**GOAL OF THE EXERCISE**
Exact repetition is required: reproduce every line of the data.
»»
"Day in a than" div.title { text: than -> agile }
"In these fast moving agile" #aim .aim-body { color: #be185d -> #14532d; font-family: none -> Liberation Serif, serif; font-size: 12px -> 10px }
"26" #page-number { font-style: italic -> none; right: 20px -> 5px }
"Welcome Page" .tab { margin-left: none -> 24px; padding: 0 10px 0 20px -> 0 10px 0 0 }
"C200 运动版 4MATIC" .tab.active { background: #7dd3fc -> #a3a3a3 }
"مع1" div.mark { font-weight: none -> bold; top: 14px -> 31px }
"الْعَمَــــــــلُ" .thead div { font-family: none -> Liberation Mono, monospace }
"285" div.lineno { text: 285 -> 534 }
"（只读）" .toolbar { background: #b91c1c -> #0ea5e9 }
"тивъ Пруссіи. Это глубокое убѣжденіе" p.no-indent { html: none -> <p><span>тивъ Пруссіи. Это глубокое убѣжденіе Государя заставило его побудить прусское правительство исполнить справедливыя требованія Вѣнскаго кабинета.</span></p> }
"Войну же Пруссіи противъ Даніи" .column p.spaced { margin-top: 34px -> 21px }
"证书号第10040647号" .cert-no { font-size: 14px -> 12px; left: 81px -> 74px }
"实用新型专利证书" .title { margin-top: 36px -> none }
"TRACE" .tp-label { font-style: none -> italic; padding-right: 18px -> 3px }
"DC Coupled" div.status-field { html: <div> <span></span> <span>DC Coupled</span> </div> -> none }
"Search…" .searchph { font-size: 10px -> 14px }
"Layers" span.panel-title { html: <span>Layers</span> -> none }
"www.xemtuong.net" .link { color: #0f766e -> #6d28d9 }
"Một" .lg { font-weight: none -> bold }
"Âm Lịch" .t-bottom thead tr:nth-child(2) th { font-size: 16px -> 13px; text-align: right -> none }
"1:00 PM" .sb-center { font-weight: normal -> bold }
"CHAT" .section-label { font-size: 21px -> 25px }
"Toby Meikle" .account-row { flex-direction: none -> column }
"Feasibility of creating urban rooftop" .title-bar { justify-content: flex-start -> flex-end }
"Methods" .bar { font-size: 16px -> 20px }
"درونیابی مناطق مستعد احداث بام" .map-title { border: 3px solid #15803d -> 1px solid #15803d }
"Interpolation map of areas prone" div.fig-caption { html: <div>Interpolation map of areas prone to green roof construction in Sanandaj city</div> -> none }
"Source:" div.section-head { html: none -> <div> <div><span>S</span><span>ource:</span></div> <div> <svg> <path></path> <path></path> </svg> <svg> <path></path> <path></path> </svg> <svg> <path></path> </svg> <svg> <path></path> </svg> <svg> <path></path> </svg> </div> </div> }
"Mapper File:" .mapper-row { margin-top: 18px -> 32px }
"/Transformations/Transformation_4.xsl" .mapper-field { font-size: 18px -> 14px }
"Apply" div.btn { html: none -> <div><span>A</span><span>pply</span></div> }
««
**COMPLETED EXERCISE**
"Day in a than" div.title { text: than -> agile }
"In these fast moving agile" #aim .aim-body { color: #be185d -> #14532d; font-family: none -> Liberation Serif, serif; font-size: 12px -> 10px }
"26" #page-number { font-style: italic -> none; right: 20px -> 5px }
"Welcome Page" .tab { margin-left: none -> 24px; padding: 0 10px 0 20px -> 0 10px 0 0 }
"C200 运动版 4MATIC" .tab.active { background: #7dd3fc -> #a3a3a3 }
"مع1" div.mark { font-weight: none -> bold; top: 14px -> 31px }
"الْعَمَــــــــلُ" .thead div { font-family: none -> Liberation Mono, monospace }
"285" div.lineno { text: 285 -> 534 }
"（只读）" .toolbar { background: #b91c1c -> #0ea5e9 }
"тивъ Пруссіи. Это глубокое убѣжденіе" p.no-indent { html: none -> <p><span>тивъ Пруссіи. Это глубокое убѣжденіе Государя заставило его побудить прусское правительство исполнить справедливыя требованія Вѣнскаго кабинета.</span></p> }
"Войну же Пруссіи противъ Даніи" .column p.spaced { margin-top: 34px -> 21px }
"证书号第10040647号" .cert-no { font-size: 14px -> 12px; left: 81px -> 74px }
"实用新型专利证书" .title { margin-top: 36px -> none }
"TRACE" .tp-label { font-style: none -> italic; padding-right: 18px -> 3px }
"DC Coupled" div.status-field { html: <div> <span></span> <span>DC Coupled</span> </div> -> none }
"Search…" .searchph { font-size: 10px -> 14px }
"Layers" span.panel-title { html: <span>Layers</span> -> none }
"www.xemtuong.net" .link { color: #0f766e -> #6d28d9 }
"Một" .lg { font-weight: none -> bold }
"Âm Lịch" .t-bottom thead tr:nth-child(2) th { font-size: 16px -> 13px; text-align: right -> none }
"1:00 PM" .sb-center { font-weight: normal -> bold }
"CHAT" .section-label { font-size: 21px -> 25px }
"Toby Meikle" .account-row { flex-direction: none -> column }
"Feasibility of creating urban rooftop" .title-bar { justify-content: flex-start -> flex-end }
"Methods" .bar { font-size: 16px -> 20px }
"درونیابی مناطق مستعد احداث بام" .map-title { border: 3px solid #15803d -> 1px solid #15803d }
"Interpolation map of areas prone" div.fig-caption { html: <div>Interpolation map of areas prone to green roof construction in Sanandaj city</div> -> none }
"Source:" div.section-head { html: none -> <div> <div><span>S</span><span>ource:</span></div> <div> <svg> <path></path> <path></path> </svg> <svg> <path></path> <path></path> </svg> <svg> <path></path> </svg> <svg> <path></path> </svg> <svg> <path></path> </svg> </div> </div> }
"Mapper File:" .mapper-row { margin-top: 18px -> 32px }
"/Transformations/Transformation_4.xsl" .mapper-field { font-size: 18px -> 14px }
"Apply" div.btn { html: none -> <div><span>A</span><span>pply</span></div> }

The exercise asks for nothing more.